Aim of this study was to test the effects of octreotide and pasireotide on MTC cells proliferation, cell cycle proteins expression, MAPK activation, apoptosis, calcitonin secretion, migration and invasion in TT cell line as well as in primary MTC cultured cells. Our results showed that both octreotide and pasireotide reduced TT cell proliferation (-35.2±12.1%, p<0.001, and -25.3±24.8%, p<0.05, at 10^-8 M, respectively), with concomitant inhibition of ERK phosphorylation and cyclin D1 expression. This cytostatic effect was accompanied by a proapoptotic action, with an increase of caspase3/7 activity of 1.5-fold. Moreover, both octreotide and pasireotide inhibited cell migration (-50.9±11.3%, p<0.01, and -40.5±17%, p<0.05, respectively) and invasion (-61.3±35.1%, p<0.05, and -49.7±18%, p<0.01, respectively). No effect was observed on calcitonin secretion. We then tried to extend these observations to primary cultures (n=5). Octreotide and/or pasireotide were effective in reducing cells proliferation in 3 out of 5 tumors, and to induce cell apoptosis in 1 out of 3 MTCs. Both octreotide and pasireotide were able to reduce cell migration in all MTC tested. SST2, SST3 and SST5 were expressed in all MTC, with a tendency to increased expression of SST2 in RET mutated vs wild type MTCs. In agreement, inhibition of mutated RET in TT cells reduced SST2 expression.

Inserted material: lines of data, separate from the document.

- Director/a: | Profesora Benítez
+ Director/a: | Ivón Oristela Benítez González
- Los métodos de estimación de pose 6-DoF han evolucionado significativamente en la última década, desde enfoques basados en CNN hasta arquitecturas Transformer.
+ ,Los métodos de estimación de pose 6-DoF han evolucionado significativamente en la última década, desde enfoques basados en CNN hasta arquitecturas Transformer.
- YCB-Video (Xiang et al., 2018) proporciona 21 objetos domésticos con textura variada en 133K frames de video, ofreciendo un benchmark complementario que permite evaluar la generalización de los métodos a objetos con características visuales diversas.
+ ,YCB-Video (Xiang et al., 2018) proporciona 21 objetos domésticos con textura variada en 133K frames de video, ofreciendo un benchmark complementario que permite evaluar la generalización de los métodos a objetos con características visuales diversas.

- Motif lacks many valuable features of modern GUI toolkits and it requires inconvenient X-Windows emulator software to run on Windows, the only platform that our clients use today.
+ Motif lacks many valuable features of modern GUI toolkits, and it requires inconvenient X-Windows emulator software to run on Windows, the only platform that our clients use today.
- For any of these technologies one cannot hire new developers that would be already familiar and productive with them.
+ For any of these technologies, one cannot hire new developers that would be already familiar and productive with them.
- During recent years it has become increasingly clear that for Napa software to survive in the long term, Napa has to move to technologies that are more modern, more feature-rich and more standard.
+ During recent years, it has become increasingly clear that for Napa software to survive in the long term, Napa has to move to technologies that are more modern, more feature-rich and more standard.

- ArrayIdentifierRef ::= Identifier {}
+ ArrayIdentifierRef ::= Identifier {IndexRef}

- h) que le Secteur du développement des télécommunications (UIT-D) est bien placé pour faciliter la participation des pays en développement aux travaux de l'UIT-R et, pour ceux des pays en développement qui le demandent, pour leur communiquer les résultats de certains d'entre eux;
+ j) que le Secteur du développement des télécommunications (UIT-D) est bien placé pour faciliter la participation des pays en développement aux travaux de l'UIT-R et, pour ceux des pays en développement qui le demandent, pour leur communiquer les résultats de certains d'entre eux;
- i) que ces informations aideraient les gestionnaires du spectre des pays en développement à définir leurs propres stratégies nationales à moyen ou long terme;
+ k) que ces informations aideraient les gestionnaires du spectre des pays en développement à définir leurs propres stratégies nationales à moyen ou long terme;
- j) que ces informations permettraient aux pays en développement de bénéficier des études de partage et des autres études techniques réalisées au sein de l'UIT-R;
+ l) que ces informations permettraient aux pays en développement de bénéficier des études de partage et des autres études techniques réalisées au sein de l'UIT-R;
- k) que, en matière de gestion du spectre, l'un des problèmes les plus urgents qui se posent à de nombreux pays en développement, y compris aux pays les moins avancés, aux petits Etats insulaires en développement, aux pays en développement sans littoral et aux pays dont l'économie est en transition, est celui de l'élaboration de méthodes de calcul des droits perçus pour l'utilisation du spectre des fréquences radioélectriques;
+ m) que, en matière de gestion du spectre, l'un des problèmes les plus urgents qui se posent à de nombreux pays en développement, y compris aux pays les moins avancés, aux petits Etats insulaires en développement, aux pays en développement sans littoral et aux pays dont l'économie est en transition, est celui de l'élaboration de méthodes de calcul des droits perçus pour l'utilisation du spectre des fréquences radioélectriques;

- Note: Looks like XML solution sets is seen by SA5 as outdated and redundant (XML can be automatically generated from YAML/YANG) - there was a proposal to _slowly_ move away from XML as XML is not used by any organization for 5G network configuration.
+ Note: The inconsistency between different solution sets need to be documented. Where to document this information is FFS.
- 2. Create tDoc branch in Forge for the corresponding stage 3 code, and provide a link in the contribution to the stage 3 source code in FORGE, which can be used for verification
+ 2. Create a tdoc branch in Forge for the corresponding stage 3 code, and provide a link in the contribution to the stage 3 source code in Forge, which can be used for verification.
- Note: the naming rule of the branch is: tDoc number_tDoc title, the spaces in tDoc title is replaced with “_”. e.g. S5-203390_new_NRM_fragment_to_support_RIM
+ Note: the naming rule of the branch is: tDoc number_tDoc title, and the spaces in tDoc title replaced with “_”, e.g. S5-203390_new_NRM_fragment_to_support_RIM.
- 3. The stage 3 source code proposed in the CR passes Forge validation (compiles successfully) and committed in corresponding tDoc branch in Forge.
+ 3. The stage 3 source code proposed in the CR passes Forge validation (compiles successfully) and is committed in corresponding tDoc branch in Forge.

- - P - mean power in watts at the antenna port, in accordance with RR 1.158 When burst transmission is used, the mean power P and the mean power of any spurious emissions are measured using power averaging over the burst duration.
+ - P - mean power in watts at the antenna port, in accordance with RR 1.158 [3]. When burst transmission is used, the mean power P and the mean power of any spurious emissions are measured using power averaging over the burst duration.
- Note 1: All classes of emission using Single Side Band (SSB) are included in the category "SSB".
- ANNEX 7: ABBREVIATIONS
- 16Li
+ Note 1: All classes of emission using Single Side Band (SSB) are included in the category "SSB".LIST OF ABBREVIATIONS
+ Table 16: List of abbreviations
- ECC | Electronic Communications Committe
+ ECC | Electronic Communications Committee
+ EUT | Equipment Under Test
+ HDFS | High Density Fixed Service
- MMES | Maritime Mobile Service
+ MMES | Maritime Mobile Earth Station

In conclusion, we demonstrated that octreotide and pasireotide inhibited cell proliferation and invasiveness in a subset of MTC, supporting their potential use in the control of tumor growth.

甲状腺髓样癌 (MTC) 是一种罕见的甲状腺滤泡旁 C 细胞神经内分泌肿瘤。尽管生长抑素受体由 MTC 表达，但奥曲肽治疗效果不佳，而最近帕瑞肽已证明对术后持续性 MTC 具有抗增殖作用。

本研究的目的是测试奥曲肽和帕瑞肽对 TT 细胞系以及原代 MTC 培养细胞中 MTC 细胞增殖、细胞周期蛋白表达、MAPK 活化、细胞凋亡、降钙素分泌、迁移和侵袭的影响。我们的结果表明，奥曲肽和帕瑞肽都降低了 TT 细胞增殖（-35.2±12.1%，p<0.001，和 -25.3±24.8%，p<0.05，在 10 ^-8M），同时抑制 ERK 磷酸化和细胞周期蛋白 D1 表达。这种细胞抑制作用伴随着促凋亡作用，caspase3/7 活性增加了 1.5 倍。此外，奥曲肽和帕瑞肽均抑制细胞迁移（分别为 -50.9±11.3%，p<0.01 和 -40.5±17%，p<0.05）和侵袭（-61.3±35.1%，p<0.05 和 -49.7± 18%，分别为 p<0.01）。未观察到对降钙素分泌的影响。然后我们尝试将这些观察结果扩展到原代文化（n=5）。奥曲肽和/或帕瑞肽在 5 个肿瘤中的 3 个中有效减少细胞增殖，并在 3 个 MTC 中的 1 个中诱导细胞凋亡。在所有测试的 MTC 中，奥曲肽和帕瑞肽都能够减少细胞迁移。SST2、SST3 和 SST5 在所有 MTC 中均有表达，与野生型 MTC 相比，RET 突变的 MTC 中 SST2 的表达有增加的趋势。一致地，抑制 TT 细胞中突变的 RET 降低了 SST2 表达。

总之，我们证明了奥曲肽和帕瑞肽抑制了一部分 MTC 的细胞增殖和侵袭性，支持它们在控制肿瘤生长中的潜在用途。